I am not, it must be admitted, a wrestling aficionado, Mexican or otherwise. But when my friend Leah invited me to her Lucha Libre-themed birthday, I felt this was an occasion not to be missed. And when, after dinner with a friend earlier in the evening, I found myself trying on an absurdly apropos (and reasonably priced) hat/mask at Search & Destroy on St. Mark’s, it seemed fate was on the side of my inner luchador.

What I didn’t realize was just how serious Leah was about the wrestling. In her tiny apartment near Union Square, she and her friends got into some pretty serious pitched battles (tons of pics here). I didn’t join in, but pledged to dress more appropriately for battle next time. (And yes, that is a unicorn behind me in that picture.)

It may not surprise you to learn that a number of these people are Burners, or that I ran into one of them the following night when I went to see a friend perform at the España-Streb Trapeze Academy in Williamsburg.

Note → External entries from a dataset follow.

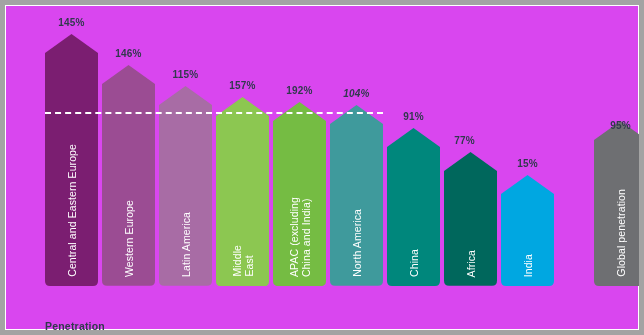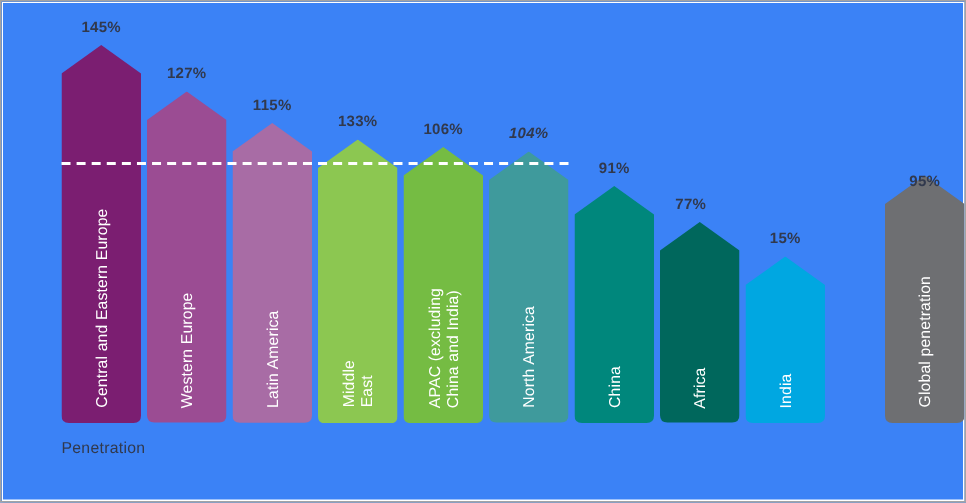--- a/index.html
+++ b/index.html
@@ -23,8 +23,8 @@
     width: 644px;
     height: 335px;
     box-sizing: border-box;
-    background: #3b82f6;
-    border: 1px solid #a3a3a3;
+    background: #d946ef;
+    border: 5px solid #a3a3a3;
     box-shadow: inset 0 0 0 1px #ffffff,
                 1px 1px 2px rgba(0,0,0,0.28);
     overflow: hidden;

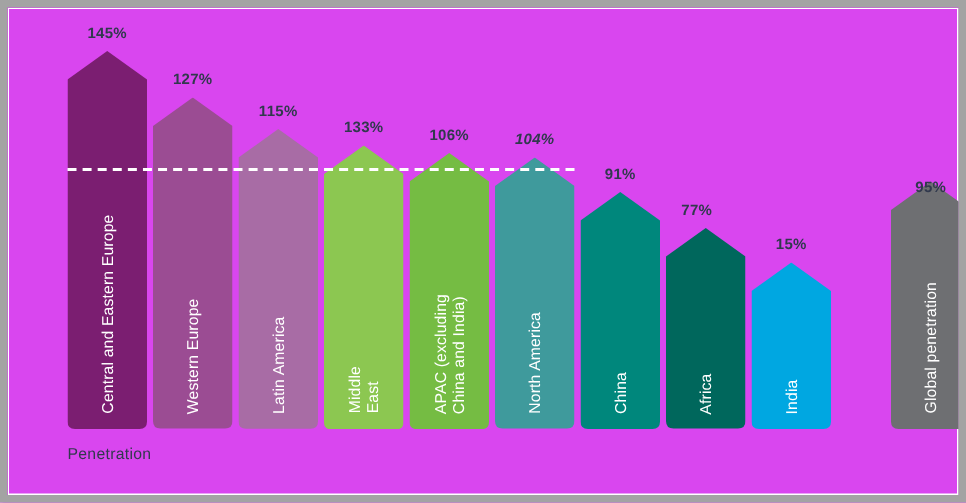--- a/index.html
+++ b/index.html
@@ -118,7 +118,7 @@
         </svg>
         <div class="bar-label"><span>Western Europe</span></div>
       </div>
-      <div class="value-label" style="left: 97px; width: 53px; top: 43.3333px;">127%</div>
+      <div class="value-label" style="left: 97px; width: 53px; top: 43.3333px;">146%</div>
       <div class="bar" style="left: 154px; top: 81.2222px; width: 53px; height: 199.778px;">
         <svg class="bar-shape" viewBox="0 0 53 199.77777777777777" preserveAspectRatio="none">
           <path d="M 26.5 0 L 53 19 L 53 194.77777777777777 Q 53 199.77777777777777 48 199.77777777777777 L 5 199.77777777777777 Q 0 199.77777777777777 0 194.77777777777777 L 0 19 Z" fill="#A86CA5"></path>

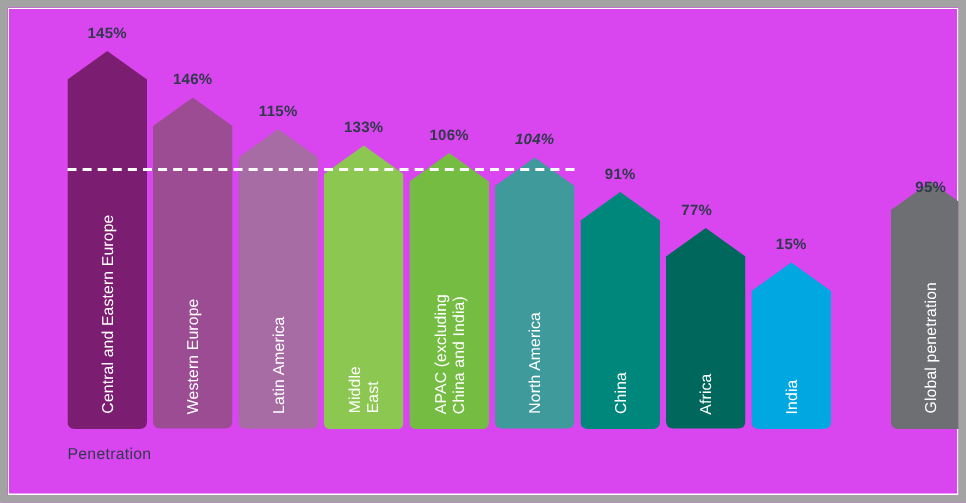--- a/index.html
+++ b/index.html
@@ -133,7 +133,7 @@
         <div class="bar-label"><span>Middle
 East</span></div>
       </div>
-      <div class="value-label" style="left: 211px; width: 53px; top: 74.6667px;">133%</div>
+      <div class="value-label" style="left: 211px; width: 53px; top: 74.6667px;">157%</div>
       <div class="bar" style="left: 268px; top: 96.8889px; width: 53px; height: 184.111px;">
         <svg class="bar-shape" viewBox="0 0 53 184.11111111111111" preserveAspectRatio="none">
           <path d="M 26.5 0 L 53 19 L 53 179.11111111111111 Q 53 184.11111111111111 48 184.11111111111111 L 5 184.11111111111111 Q 0 184.11111111111111 0 179.11111111111111 L 0 19 Z" fill="#75BC43"></path>

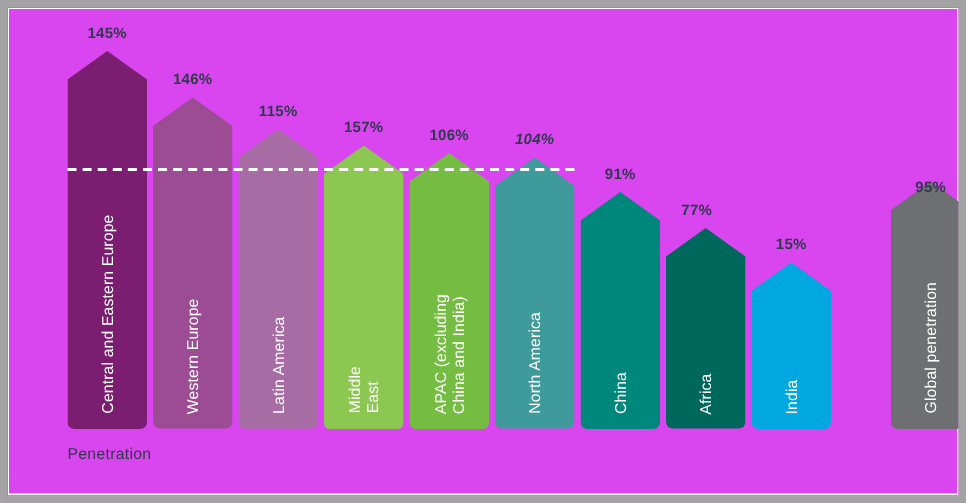--- a/index.html
+++ b/index.html
@@ -141,7 +141,7 @@
         <div class="bar-label"><span>APAC (excluding
 China and India)</span></div>
       </div>
-      <div class="value-label" style="left: 268px; width: 53px; top: 79.8889px;">106%</div>
+      <div class="value-label" style="left: 268px; width: 53px; top: 79.8889px;">192%</div>
       <div class="bar" style="left: 325px; top: 100.37px; width: 53px; height: 180.63px;">
         <svg class="bar-shape" viewBox="0 0 53 180.62962962962962" preserveAspectRatio="none">
           <path d="M 26.5 0 L 53 19 L 53 175.62962962962962 Q 53 180.62962962962962 48 180.62962962962962 L 5 180.62962962962962 Q 0 180.62962962962962 0 175.62962962962962 L 0 19 Z" fill="#3F9A9C"></path>

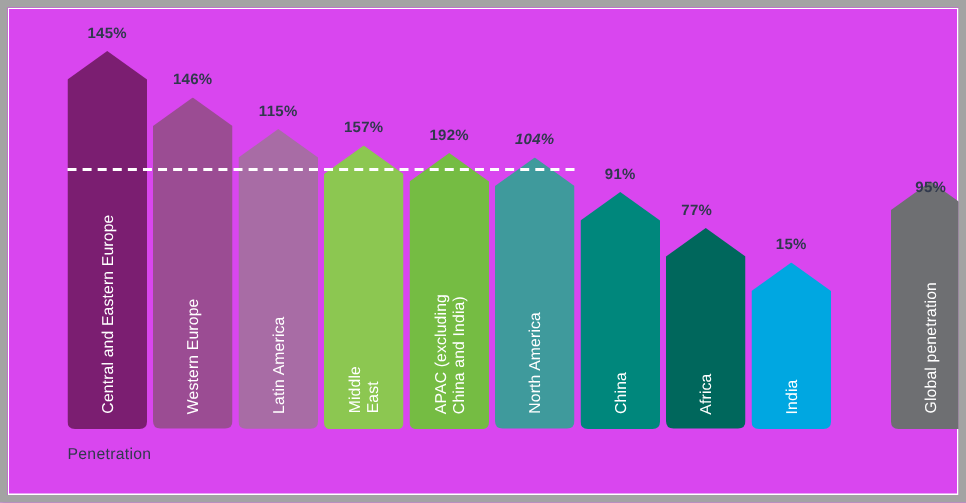--- a/index.html
+++ b/index.html
@@ -93,10 +93,11 @@
   #legend {
     position: absolute;
     font-size: 10.5px;
-    font-weight: normal;
+    font-weight: bold;
     color: #31394d;
     letter-spacing: 0.2px;
     white-space: nowrap;
+    margin-top: 23px;
   }
 </style>
 </head>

The performance — an impressive show of aerobatic skill set to a campy nautical theme — was quite impressive, but it gave me the familiar heebee-jeebees I get around the hippie sports (for lack of a better term). I have a hard time putting my finger on what freaks me out about it, but it seems to pull together a number of threads of childhood alienation: my own physical awkwardness, the sense that hippies should but don’t embrace me, the feeling that I’m in a subculture that devalues my own particular gifts (verbal acuity, encyclopedic knowledge, trivia, intellectual rigor), the fear that I am going to be chastised over some poorly thought out moral stance I dare to disagree with (“Really? You use anti-bacterial soap?”).

I’m glad I stuck around and sat with those fears instead of letting them ruin my night. After the show, my friend invited me out with a number of the performers to a vast German beer hall (I hoisted my stein of die seltzer vasser), and they were really cool people. I had a lovely chat with one woman who is not just an acrobat, but also an opera singer and a former ESL teacher.

Then I took a cab home, which is something I can now actually afford. That too was exciting.

So life is good right now, and I’m doing my best to enjoy what’s good in it.